May 12, 2005 12:07
life does not suck. life may be a bitch, but she does not suck. this is something i try to remember all the time because i think that if something or a few things or many things go wrong and then you go on about how life sucks, you're pretty stupid and close-minded. i mean next time something huge seems to absolutely wreck your life and you want to say "life fucking sucks" stop and think; you're not the only person alive, you're not the center of the world, the universe, or life. and to think so would be ridiculous, therefore to think life sucks just because something went wrong for you would be ridiculous. life does not suck. there are certainly many things that happen in life that really really really suck, but that does not mean that life in itself sucks. that is a hugely general statement. too general to be stated.
guys, on the other had, do suck. fuck guys. fuck all of them. this is a greatly general statement as well but its true. any guy i have liked just hurt me in the end. and all those other guys in the world that havent hurt me still suck because im sure that given the chance, they would. i am so fucking sick and tired of these creatures' bullshit. the way i see it, i have absolutely no problem with using the more attractive ones for sex because that is all they're good for. don't get attatched to them! they'll only hurt you! what's the point of even going down that road if you know where it leads and thats not where you want to go?! dont get me wrong, i mean guy friends are the best. i love to just hang out with a group of my guy friends and meeting new guys and hanging out with them. meeting new guys to hang out with is the best because you get to do different things and see different people until those things become normal for you too. but the thing about that is that once the line is crossed from being just friends to anything more (which happens not all the time, but alot) then they just become another asshole. so in conclusion, male friend = awesome, any other guy = asshole. i guess.
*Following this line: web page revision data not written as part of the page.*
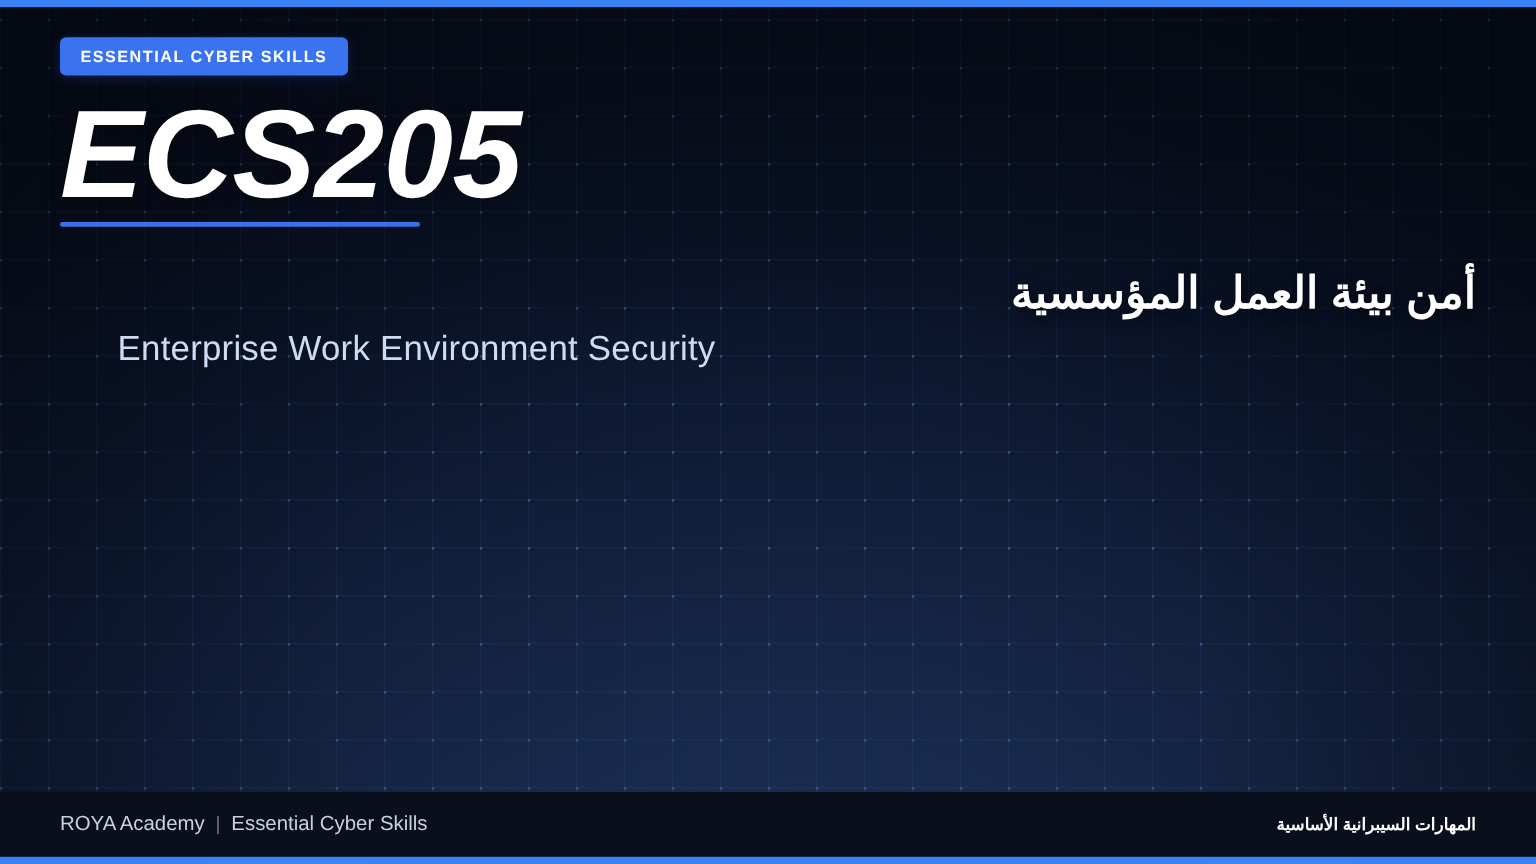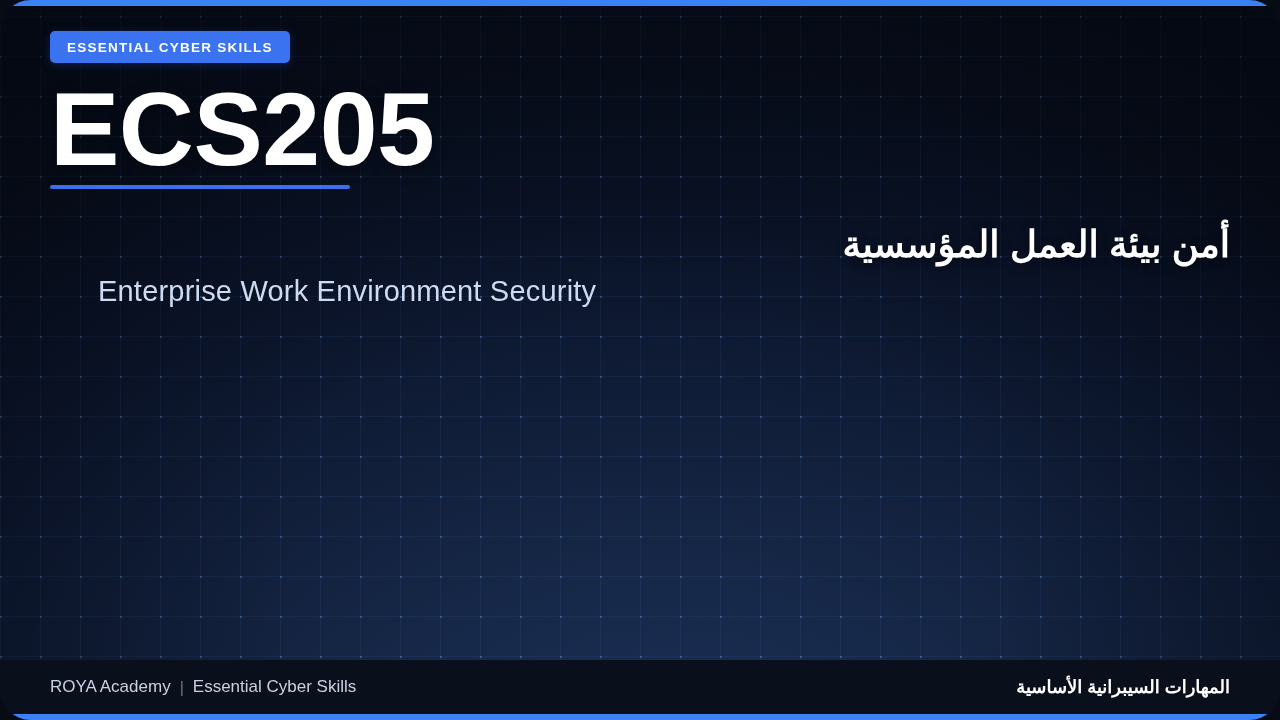"ESSENTIAL CYBER SKILLS" #slide { border-radius: 31px -> none }
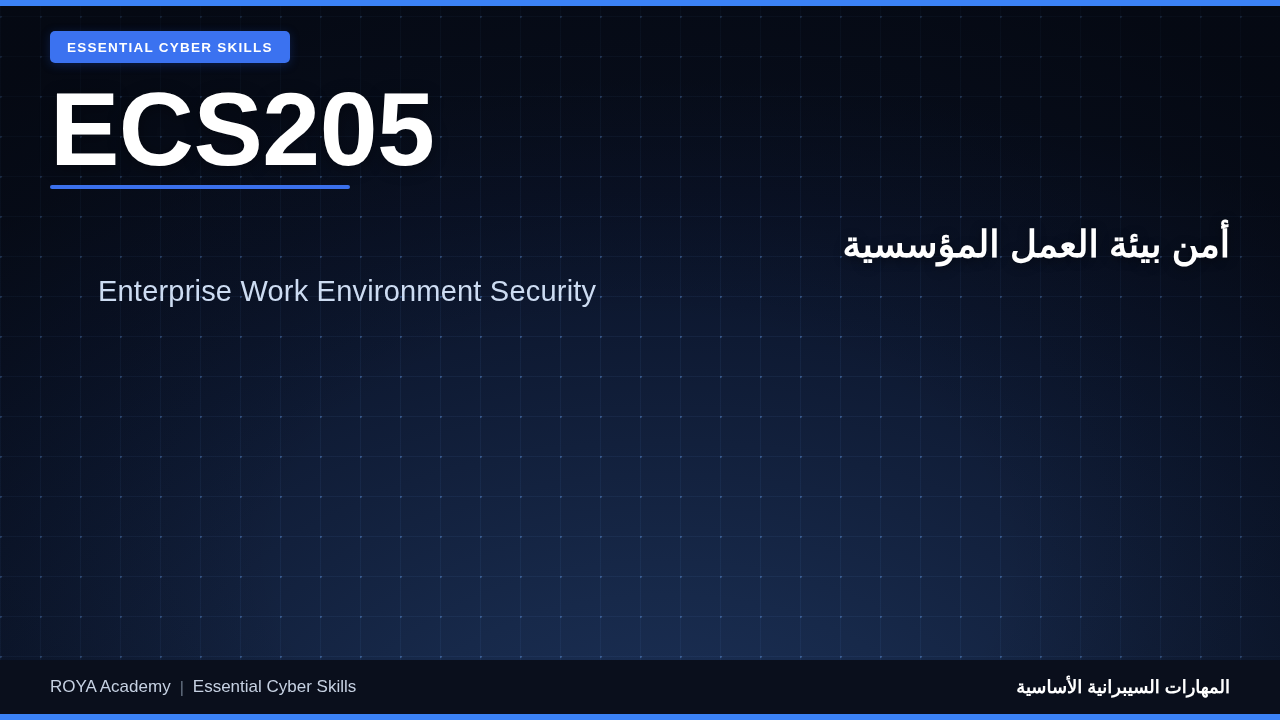"ECS205" #course-code { font-style: none -> italic }
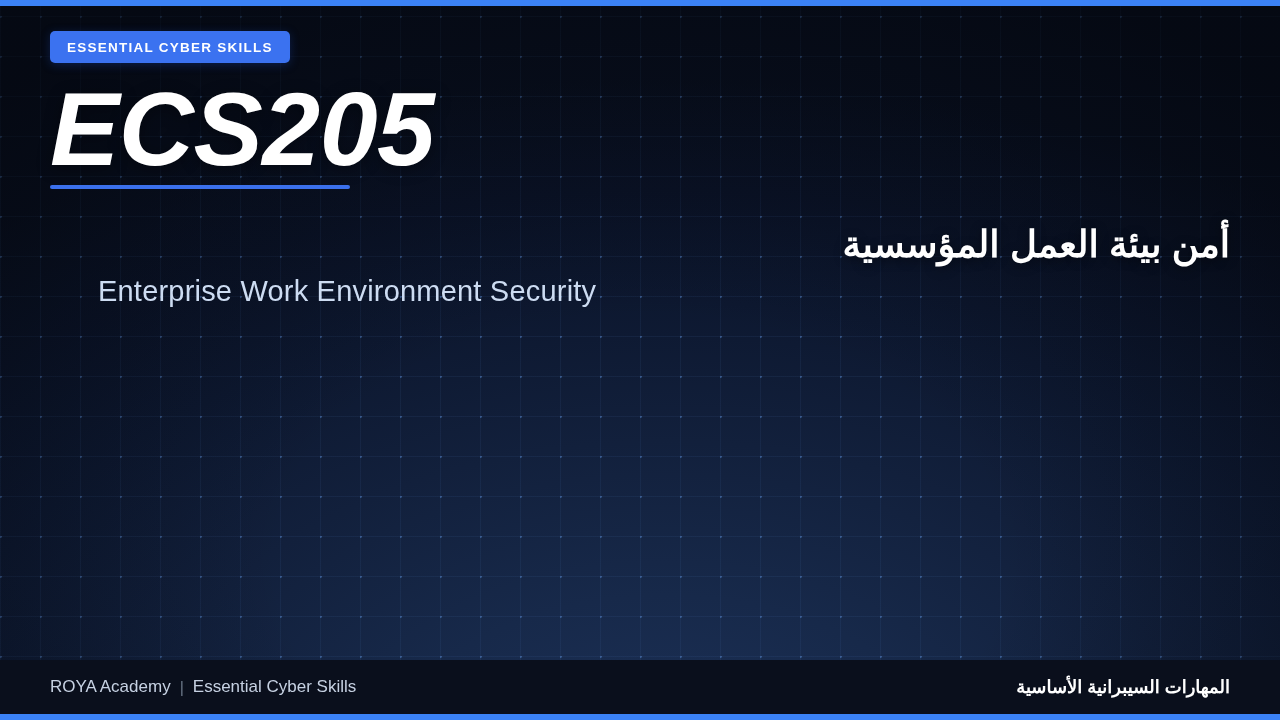"المهارات السيبرانية الأساسية" #footer-right { font-size: 18px -> 14px }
i just realized something. i think what is killing me the most is the fact that it seems to me like there is something so fucked up with me that guys don't like me. i mean its not that no guys like me ever, i know thats not true. its just that once they get to know me better.... er better put; the more they get to know me, the less they seem to like me. i dont know about anyone else, but that is definitely particularly scarring to me. oh well. what can you do.